Research Evidence Base

The evidence base for hypnotherapy varies by application area. Practitioners working within evidence-based frameworks benefit from knowing which applications have the strongest research support.

Strongest Evidence

Irritable Bowel Syndrome: Whorwell et al. (1984, Lancet) published the first randomised controlled trial demonstrating hypnotherapy's superiority over psychotherapy and medical management for IBS. Ford et al.'s (2014) systematic review confirmed hypnotherapy as a first-line recommended treatment for IBS in the UK National Institute for Health and Care Excellence (NICE) guidelines. This remains one of the strongest evidence bases for any psychological intervention in gastroenterology.

Pain management: Montgomery et al. (2000, Health Psychology) meta-analysis of 18 studies found hypnosis significantly reduced pain intensity across procedure types. Patterson and Jensen's (2003) review in Psychological Bulletin confirmed hypnotic analgesia as a well-established intervention for acute, procedural, and chronic pain in appropriate populations.

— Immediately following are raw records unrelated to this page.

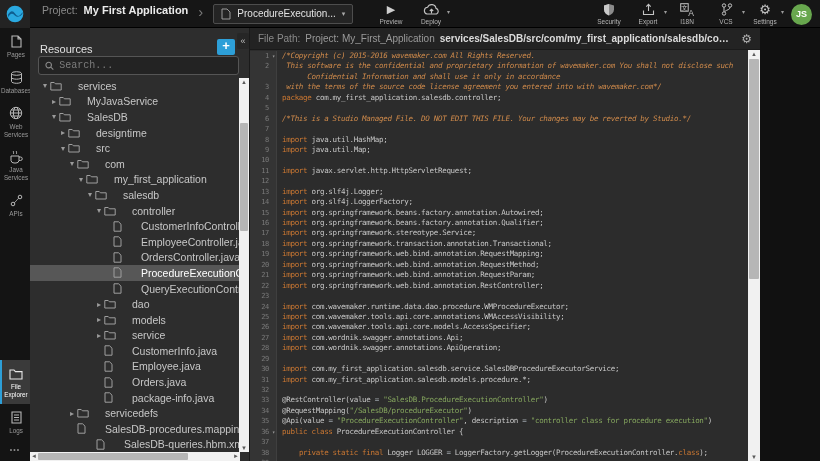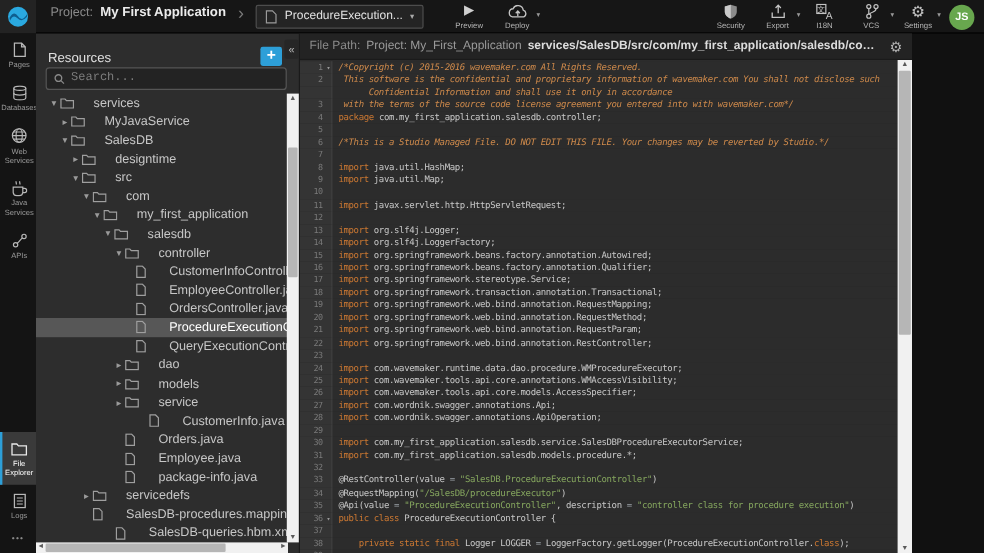"OrdersController.java" div.trow { justify-content: none -> center }
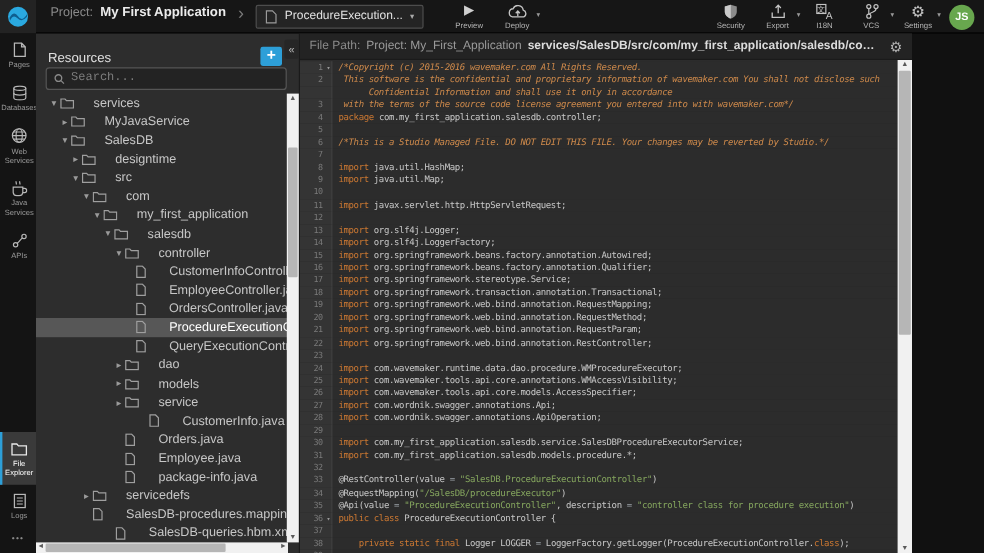"CustomerInfo.java" div.trow { padding-left: 94px -> 74px }
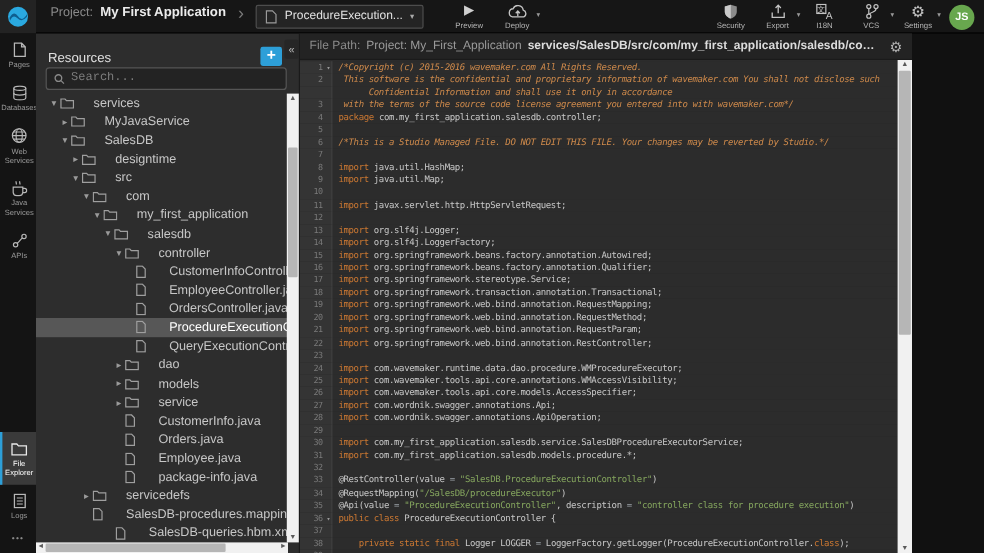"Orders.java" div.trow { order: before "Employee.java" -> after "Employee.java" }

Smoking cessation: Viswesvaran and Schmidt's (1992) meta-analysis in Journal of Applied Psychology found hypnosis-based smoking cessation programmes superior to non-treatment controls. Effect sizes were modest compared to pharmacological approaches but comparable to other psychological interventions.

Moderate Evidence

Anxiety reduction: Flory et al. (2007) found hypnosis significantly reduced procedural anxiety in multiple medical contexts. Kirsch et al. (1995, Journal of Consulting and Clinical Psychology) found that adding hypnosis to CBT significantly enhanced treatment outcomes across 18 studies of anxiety-related conditions, with the average CBT-plus-hypnosis participant outperforming 70% of CBT-alone participants.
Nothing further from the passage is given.